Один Бесаме, и при этом, быть может, главный, рабски служил тому волшебнику, превращая вместе с тем его длинного сухопарого посредника, послушного влюбленному дыханию, в гонца с бубенцами у подметок; превращая в гонца, в посыльного, и притом кого же и к кому — к самой Лунеее! Повелитель широко рассеявшейся, невесомо; парящей в призрачных туманностях души того волшебника, сиживал Бесаме темно-бархатными ночами на холме Касерес. А вы бывали ночью на Касересе? И я тоже нет, милейшие.
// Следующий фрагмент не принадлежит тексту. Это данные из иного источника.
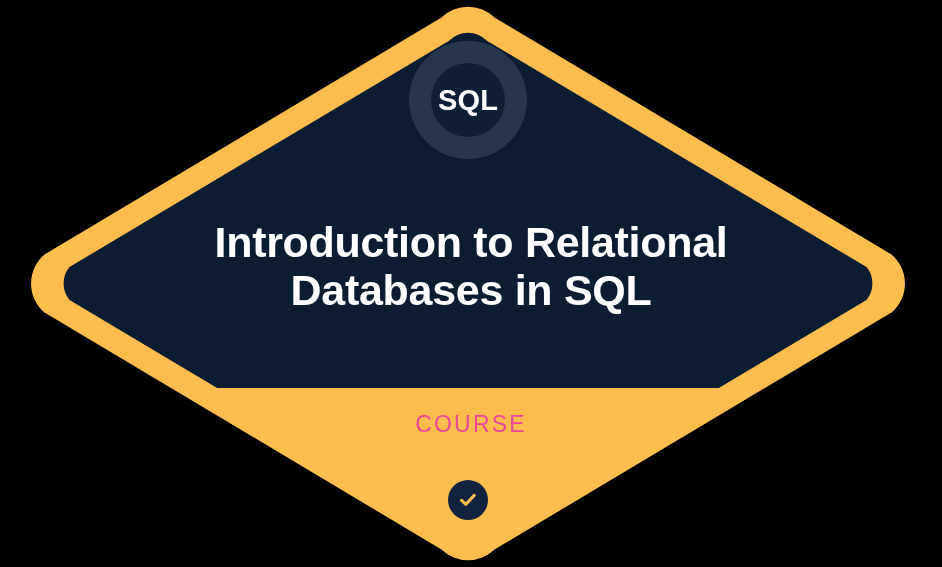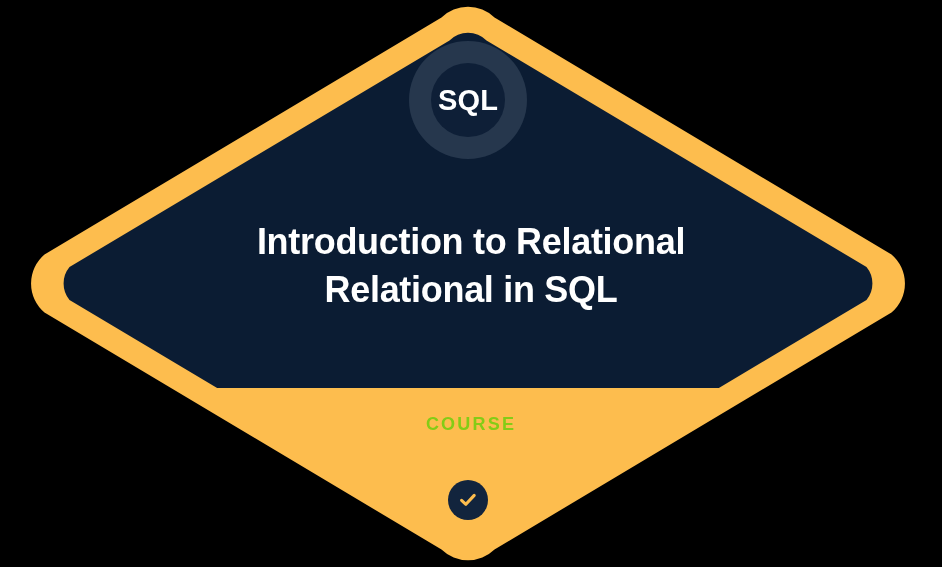"Introduction to Relational" .course-title { font-size: 36px -> 43px }
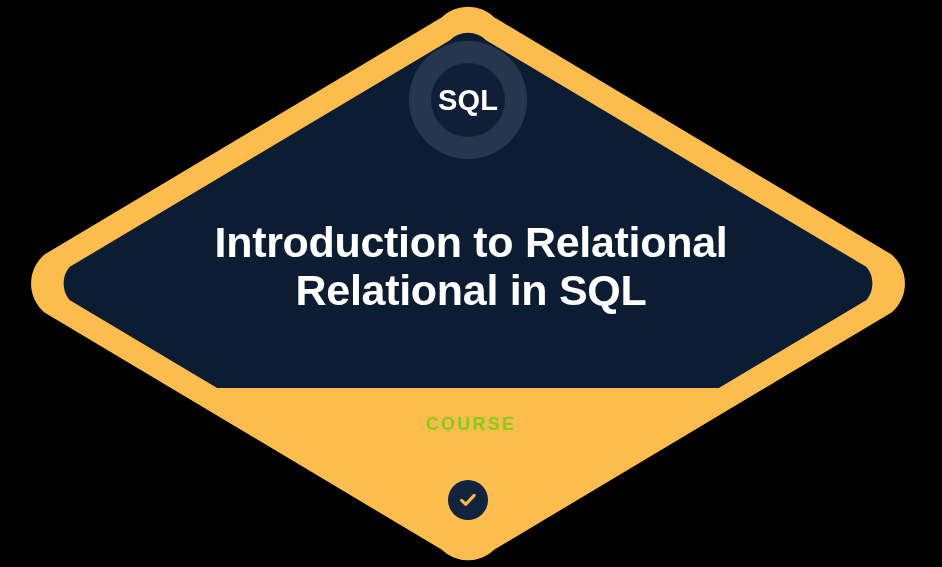"Relational in SQL" div { text: Relational -> Databases }
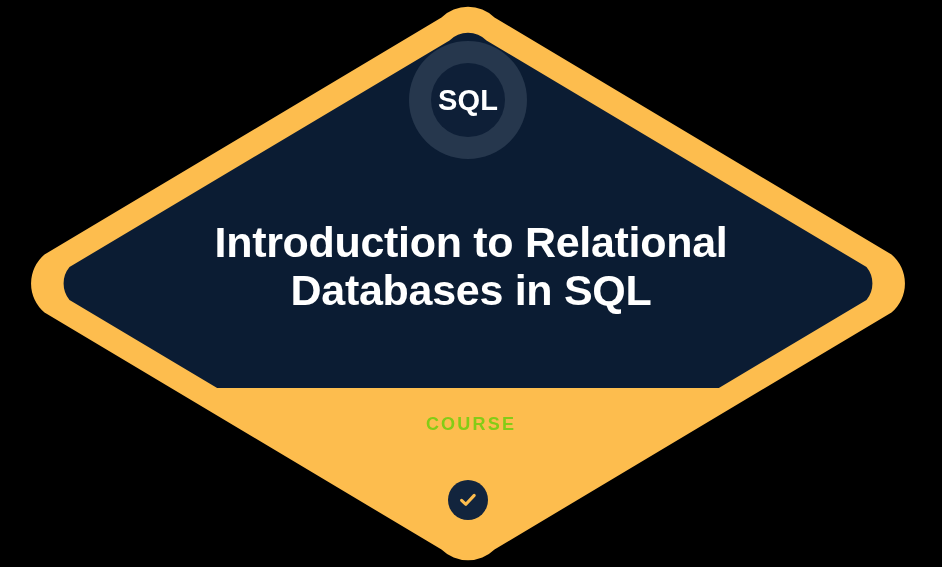"COURSE" .completion-line { color: #84cc16 -> #ec4899; font-size: 18px -> 23px; font-weight: bold -> normal }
Только один Афредерик без толку носился там как оглашенный, только он один там и бывал...
А второй Бесаме был мальчиком Рамоны Полумрака...
По вечерам, в тихую пору сумерек, когда всякой живой твари — букашке, скотине, человеку — хочется какого-то приюта и крова, Комнатный Каро лежал на диване и вспоминал светлонежноликую девочку — Полевую Рамону с фиалками — вот так чудо! — величиною с зонтик в руке... Она стояла и стояла в высокой траве, а потом медленно-медленно шла к Бесаме, тонким станом прокладывая себе зеленую дорогу, и — ох, как это изумительно! — на шейке у нее родинкою лежала ромашка, лоб опоясывал ивовый прутик, а на пальчике перстеньком горел мак, и все бы хорошо, кабы на слабенькой шейке не умостился откуда ни возьмись шрам, но откуда, откуда он взялся, просто уму непостижимо!
Лежа грезил... Грезил, лежал...
А сам-третий Бесаме — о-ох, не хватало нам только подобия рифмы! — ну, то есть, значит, следующий, последний Бесаме Каро принадлежал дяде Пташечке и скрепя сердце выслушивал его внушения. Р. Д. Ж. Рексач имел обыкновение учить своих питомцев уму-разуму после того, как они до изнеможения наплаваются: «Слушайте меня, котятки, вы должны научиться плавать для ватерполо, потому что ведь ватер на чужом языке означает воду, а быть в воде и не плавать невозможно».
Прищурив глаза, Рексач смотрел некоторое время на худосочного музыканта, потом в его мутном взоре промелькнул какой-то светлый лучик, и он сказал:
— На последующие работы ты приходи со своим музыкальным инструментом, милок.